Alors, comment savoir ce que pensent les autres ?
C’est ici qu’intervient un concept de la théorie des jeux : la connaissance commune (common knowledge). Un concept similaire est la connaissance mutuelle (mutual knowledge).
La connaissance mutuelle est une information que « chacun connaît ». La connaissance commune est une information que « chacun connaît », et que chacun sait que « tout le monde connaît aussi ». Exemple classique : « L’empereur est nu ». Que l’empereur soit nu est une « connaissance mutuelle », mais pas une « connaissance commune ». Avant que l’enfant dise la vérité, chacun sait que l’empereur est nu, mais n’est pas certain que les autres le voient aussi.

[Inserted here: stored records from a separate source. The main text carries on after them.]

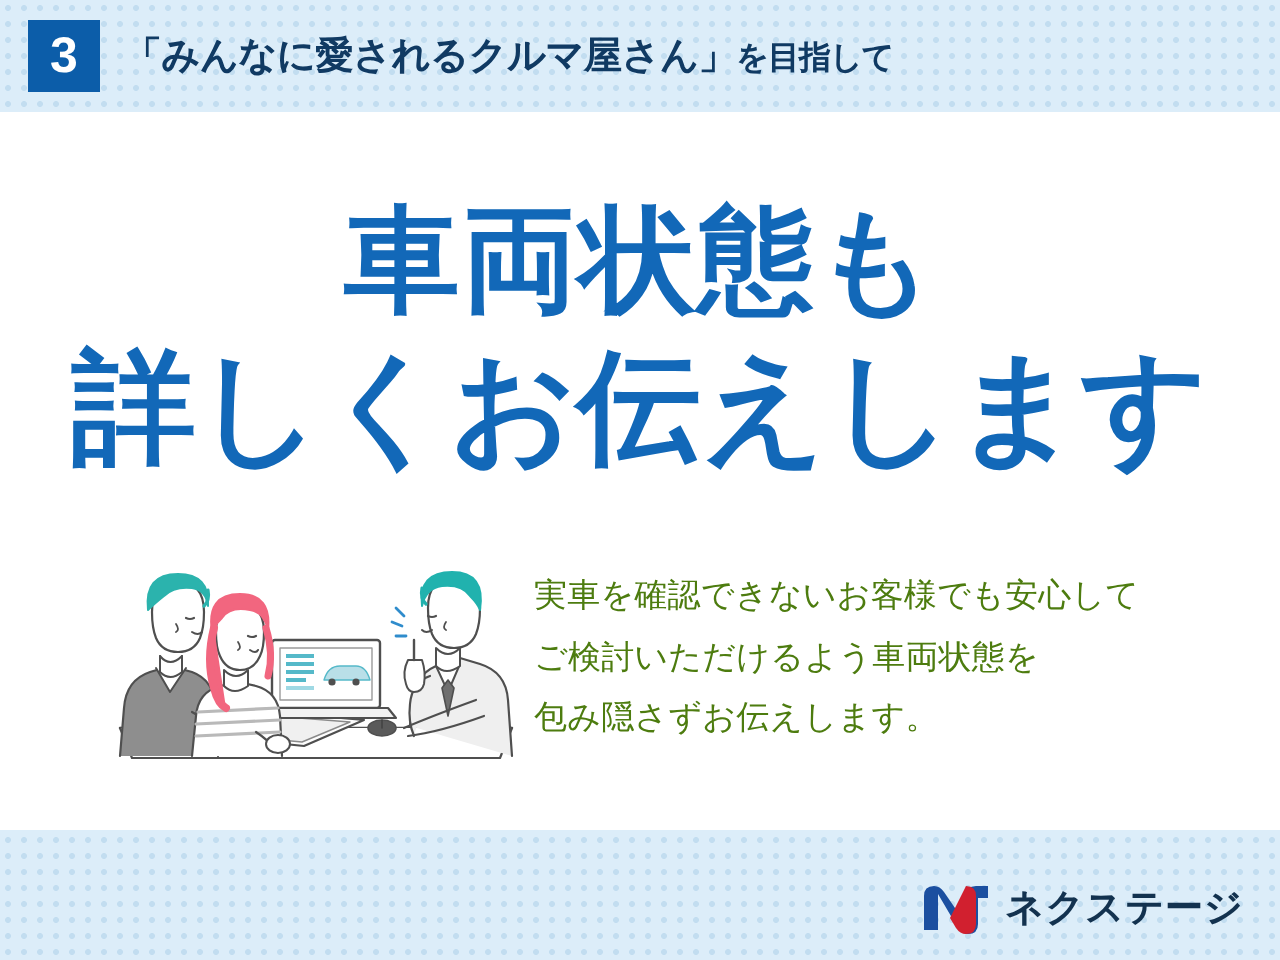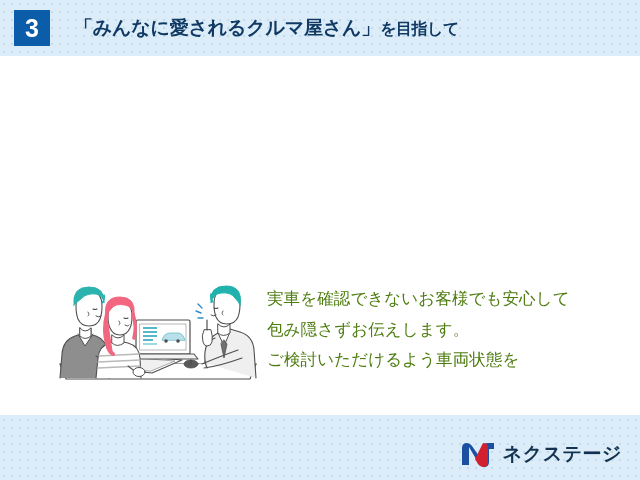"「みんなに愛されるクルマ屋さん」を目指して" .header-title { margin-left: 24px -> 12px }
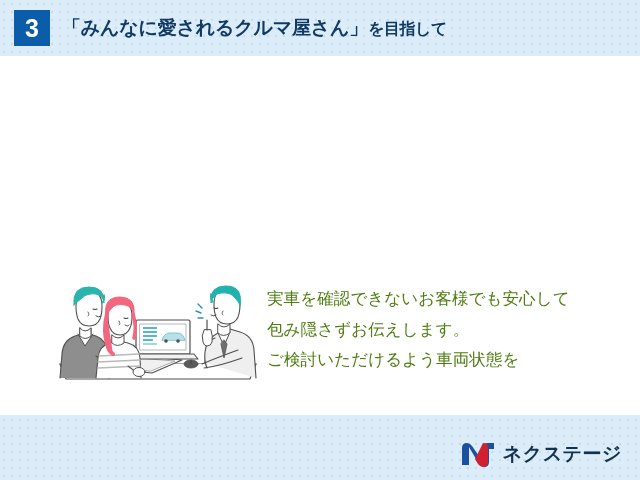"車両状態も" div.headline { html: none -> <div> <span>車両状態も</span> <span>詳しくお伝えします</span> </div> }
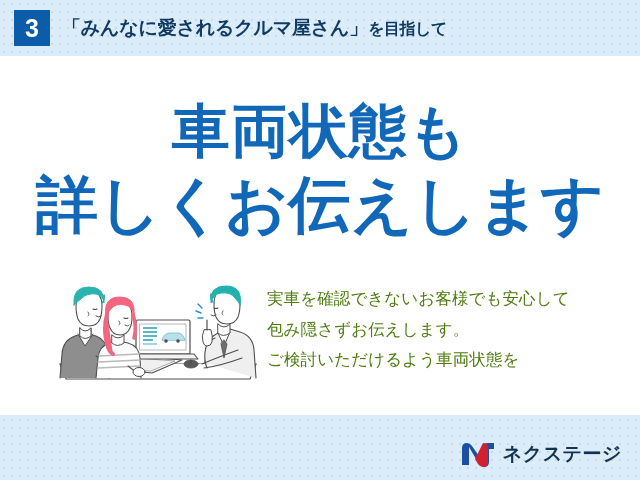"包み隠さずお伝えします。" span.line { order: before "ご検討いただけるよう車両状態を" -> after "ご検討いただけるよう車両状態を" }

L’illusion persiste donc un moment.
Quand l’enfant crie « L’empereur est nu ! », à cet instant, cela devient une connaissance commune : tout le monde sait que tout le monde sait.
Comme dans un bar, si vous savez qu’il y a un incendie, mais que vous ne savez pas si les autres le savent, vous pouvez encore boire deux verres avant la panique générale. Mais si vous savez que tout le monde sait, que faites-vous ? Bien sûr, celui qui atteint la porte en premier survivra. C’est pourquoi un « non-nouvelles » devient soudain une catastrophe quand elle passe en une.
Les marchés financiers sont le terrain d’application le plus vaste de la théorie des jeux et de la connaissance commune. Pourquoi suivre les médias économiques principaux ? Bloomberg, Reuters, CNBC, tous les « médias économiques mainstream » sur votre téléphone ? Pas parce qu’ils sont les plus fiables, mais parce que tous les acteurs du marché savent que les autres les suivent aussi. Dès qu’un titre apparaît, chacun suppose que les autres ont aussi été « titrisés ».
Le « titre » lui-même n’a pas d’impact immédiat sur le monde réel. Quand nous voyons « données clés publiées », « politique majeure annoncée », « Trump renforce sa pression », nous ne voyons que « l’empereur est nu » ; ensuite, les « analyses et interprétations » confirment que tout le monde a vu, et sur « l’empereur nu », quel « consensus » s’est formé. Comment tirer parti de ce consensus.
2. Ensuite, observez l’évolution du narrative : en particulier sa vitesse et sa corrélation. Utilisez la technologie pour retourner ses armes contre elle.